Clinical Implications: Anesthesiologists can consider using a single-breath PEEP-release maneuver to calculate R/I and tailor PEEP—particularly when R/I >0.4—to minimize collapse and overdistension.
Key Findings
- R/I correlated strongly with EIT-derived recruitable volume (r=0.82) and moderately with gas-dilution metrics.
- Patients with R/I >0.40 required higher optimal PEEP (median 10 vs 8 cmH2O; P=0.03).
- Higher PEEP in high R/I patients reduced dead space (−2% vs +3%), collapse (−44% vs −30%), and dynamic lung strain (−0.06 vs −0.04).
Methodological Strengths
- Comprehensive multimodal physiology (EIT, nitrogen dilution, gas exchange, mechanics).
- Standardized protocol with within-patient comparisons across PEEP steps.
Limitations
- Small single-center sample (n=20) limits external validity.
- Short-term physiologic endpoints without clinical outcomes; open abdominal surgery only.
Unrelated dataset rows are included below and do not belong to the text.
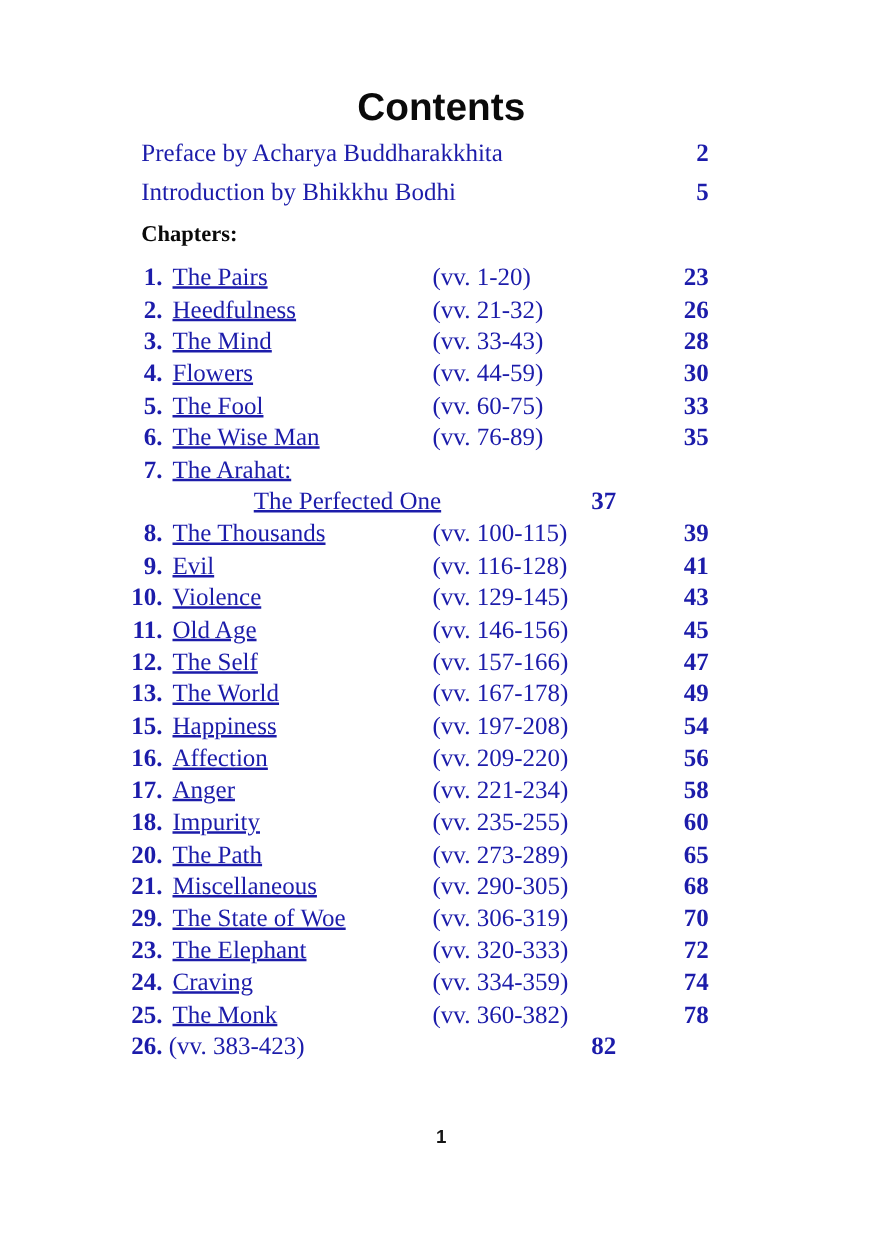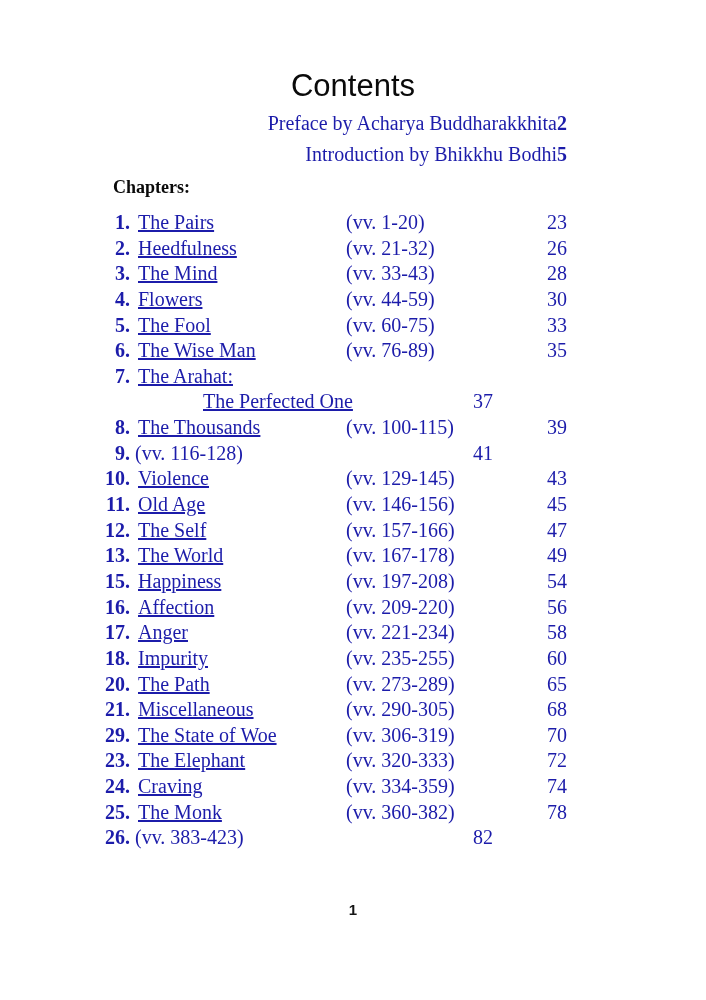--- a/index.html
+++ b/index.html
@@ -19,7 +19,7 @@
     position:absolute;top:68px;left:0;width:706px;
     margin:0;text-align:center;
     font-family:"Liberation Sans","DejaVu Sans",sans-serif;
-    font-weight:normal;font-size:31px;color:var(--ink);
+    font-weight:bold;font-size:31px;color:var(--ink);
     letter-spacing:0px;
   }
   .front{

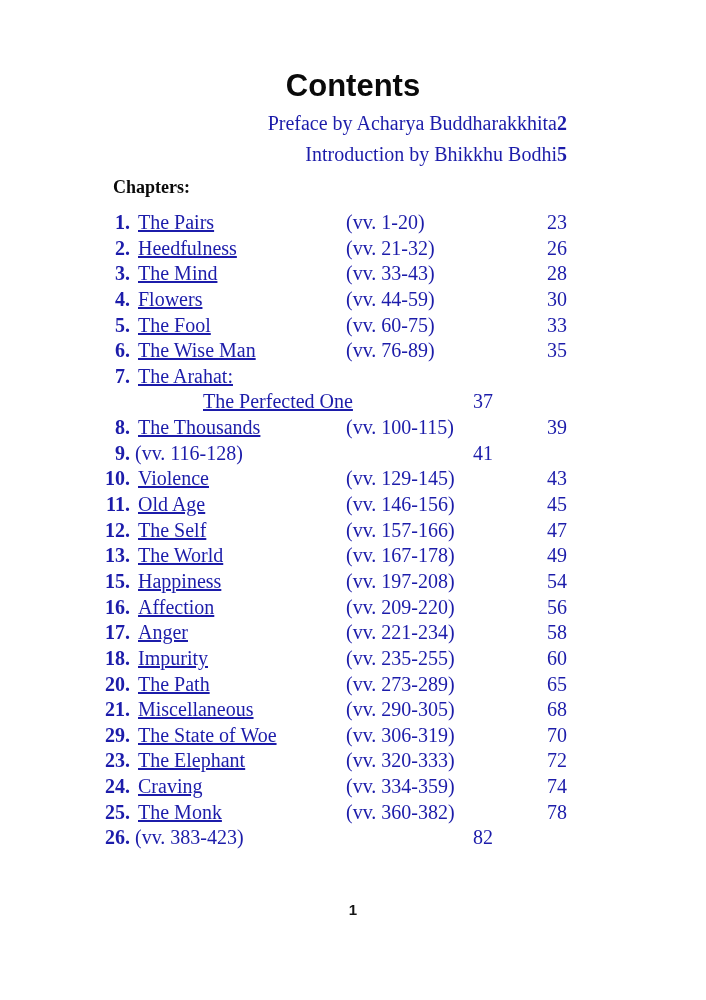--- a/index.html
+++ b/index.html
@@ -26,7 +26,7 @@
     position:absolute;top:112px;left:113px;width:454px;
   }
   .front-row{
-    display:flex;justify-content:flex-end;align-items:baseline;
+    display:flex;justify-content:space-between;align-items:baseline;
     height:31px;font-size:20px;color:var(--blue);
   }
   .front-label{white-space:nowrap;}

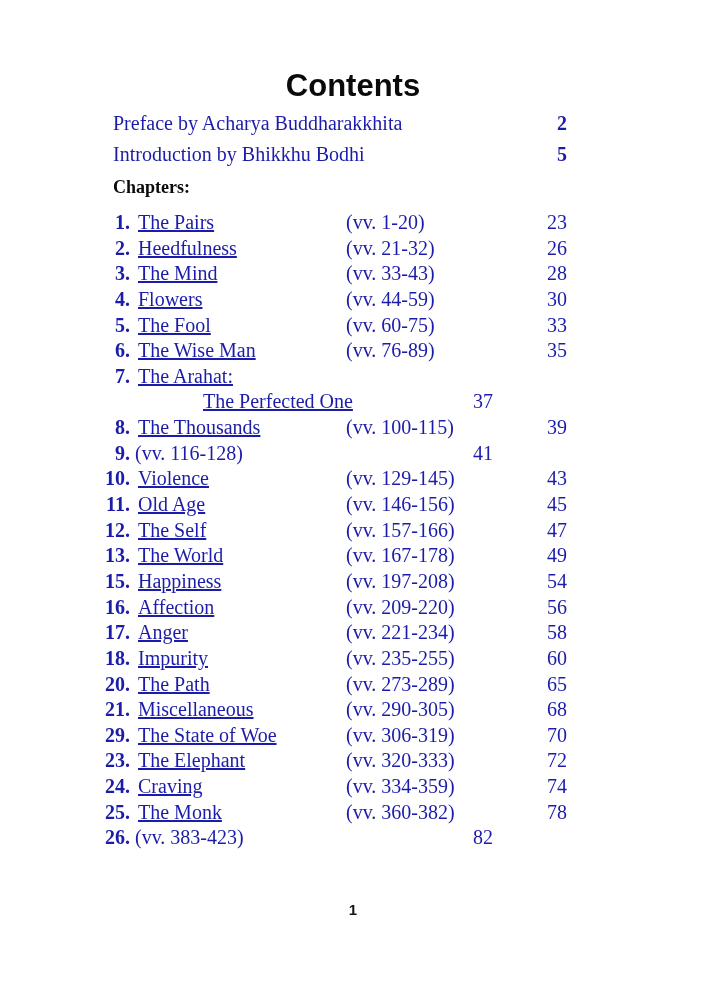--- a/index.html
+++ b/index.html
@@ -49,7 +49,7 @@
   .toc-title{padding-left:8px;text-decoration:underline;}
   .toc-title.indent{padding-left:73px;}
   .toc-verses{padding-left:5px;}
-  .toc-page{text-align:right;font-weight:normal;}
+  .toc-page{text-align:right;font-weight:bold;}
   .page-number{
     position:absolute;top:901px;left:0;width:706px;
     text-align:center;

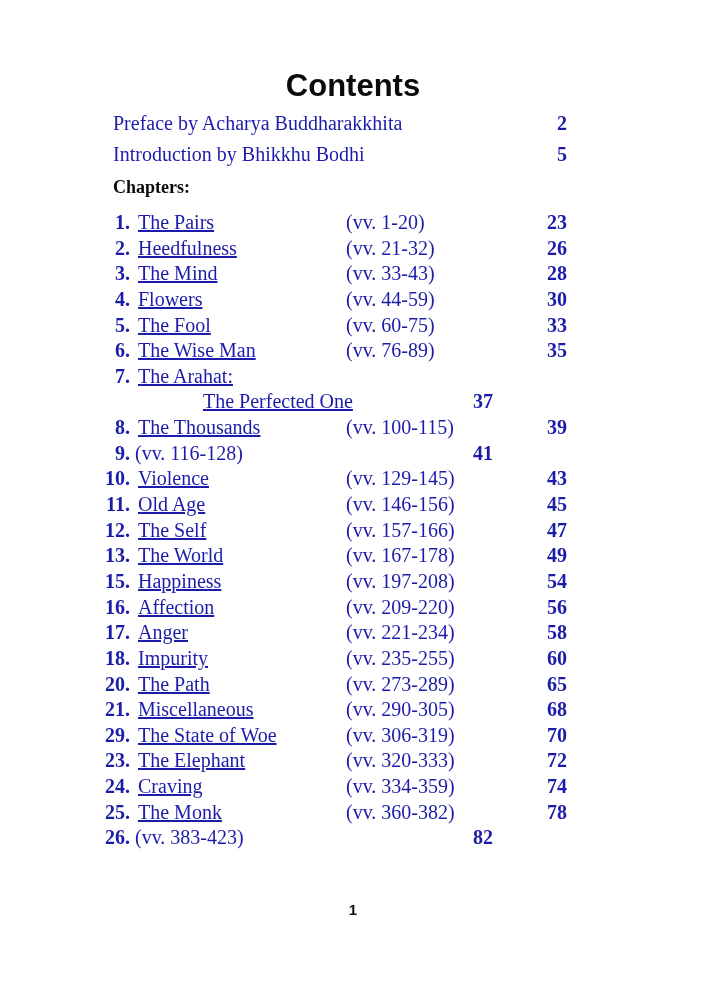--- a/index.html
+++ b/index.html
@@ -132,6 +132,7 @@
       </div>
       <div class="toc-row">
         <span class="toc-num">9.</span>
+        <span class="toc-title">Evil</span>
         <span class="toc-verses">(vv. 116-128)</span>
         <span class="toc-page">41</span>
       </div>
Future Directions: Validate R/I-guided PEEP strategies in larger, diverse surgical cohorts with clinical outcomes (oxygenation failure, postoperative pulmonary complications).
3. Timing of onset of persistent critical illness in Japan: a nationwide registry study.
Analyzing 285,567 ICU patients in Japan, the AUROC for acute illness consistently exceeded antecedent characteristics through day 28, indicating no identifiable onset of persistent critical illness. This contrasts with Western reports and implies system-level differences in ICU trajectories and end-of-life practices.
Impact: A very large, multicenter registry challenges a widely cited ICU paradigm, reframing how we conceptualize and measure transitions to persistent critical illness in different health systems.
Clinical Implications: Risk stratification tools and resource planning based on Western PerCI timing may not generalize to Japan; local validation is essential for palliative triggers, staffing, and rehabilitation pathways.
Key Findings
- In 285,567 ICU admissions, acute illness AUROC remained higher than antecedent characteristics through day 28.
- No crossover point indicating PerCI onset was observed; overall in-hospital mortality was 8.2%.
- Findings suggest health-system and cultural factors may influence ICU trajectories and PerCI definitions.
Methodological Strengths
- Nationwide, multicenter registry with very large sample size and predefined AUROC-based framework.
- Robust multivariable logistic models assessed daily from ICU day 1 to day 28.
Limitations
- Observational design cannot establish causality; unmeasured confounding may persist.
- Findings may be specific to Japan’s ICU practices; external validation is needed.
Future Directions: Cross-national comparative analyses using harmonized methods could clarify how end-of-life policies, rehabilitation timing, and ICU discharge practices shape PerCI onset.